A jukebox from the film Akira
Jason Bramwell
This is fantastic. I too gave up on ripping my DVD as it was to time consuming so interested in this. Now as not everyone has a 3D printer at their disposal Is there any plan to sell this as a kit of parts?
We were promised robots
Your local hackerspace or makelab should have one for you to use. Otherwise, build a reprap
Rick
You can also go on the repeat print requests reddit page and link to the thingieverse page, asking for a print quote.
david white
I’m thinking Lego Mindstorm here insted of 3D printing. Longer term I would prefer an all in one solution where th R-Pi runs the disc swapping, reads the disc, encodes the video and stores it out to hard disk.
Mark
It would be extra handy if you could use it for duplication too… I burn lots of demo DVDs that change every few weeks. Huge bulk runs don’t work as they might be obsolete before you receive them, but something like this would be SWEET for runs of 5 to 40 demo DVDs! It would be great to do “Lightscribe” title printing too!
Bryant
For duplication you can buy towers relatively cheaply that will burn 5 or more copies at a time. Not as fun as building your own solution though.
EdiTED
Dose this works to rop DVD:s With subtitles to AVI/DivX format?

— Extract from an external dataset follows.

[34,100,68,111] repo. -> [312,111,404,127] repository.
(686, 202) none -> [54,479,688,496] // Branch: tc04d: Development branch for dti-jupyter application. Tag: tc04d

Also, music… Can it rip to mp3 too?
Spencer Heckathorn
This is so cool!! I have been wanting to build something like this for years but never could see an effective method, this whole project is just freaking sweet!
mrpi64
Looks like a skeleton from an futuristic hovership.
theoduino
Meh. For some reason, this is illegal in the US. The DMCA makes no sense.
Vince
It is also a great idea for DVD/CD production or backup. If you have to make CD with different serial numbers or make manual backup on CD/DVD/Bluray…
mike
I’m guessing you can get the parts printed through shapeways.com. but it might be$$$. cheaper than buying a 3d printer and better resolution
Arod
It would be great if I can leverage my raspberry pi and a sony cx-985v carousel and rip my 400 dvd’s.
Don
>Arod.
I’ve got two of the bigger brother to your CX985’s – I’ve got the DVP-CX-7000ES’s – Two of em… full of BluRays that I would love to get rid of the 7000’s (can take over a minute for it to find and load the BR). If I could rip my whole BR collection, that would be so much better. Somebody should offer this as a service… “Drop off your stack, and x number of hours later, we’ll give you a HDD with your stuff back.”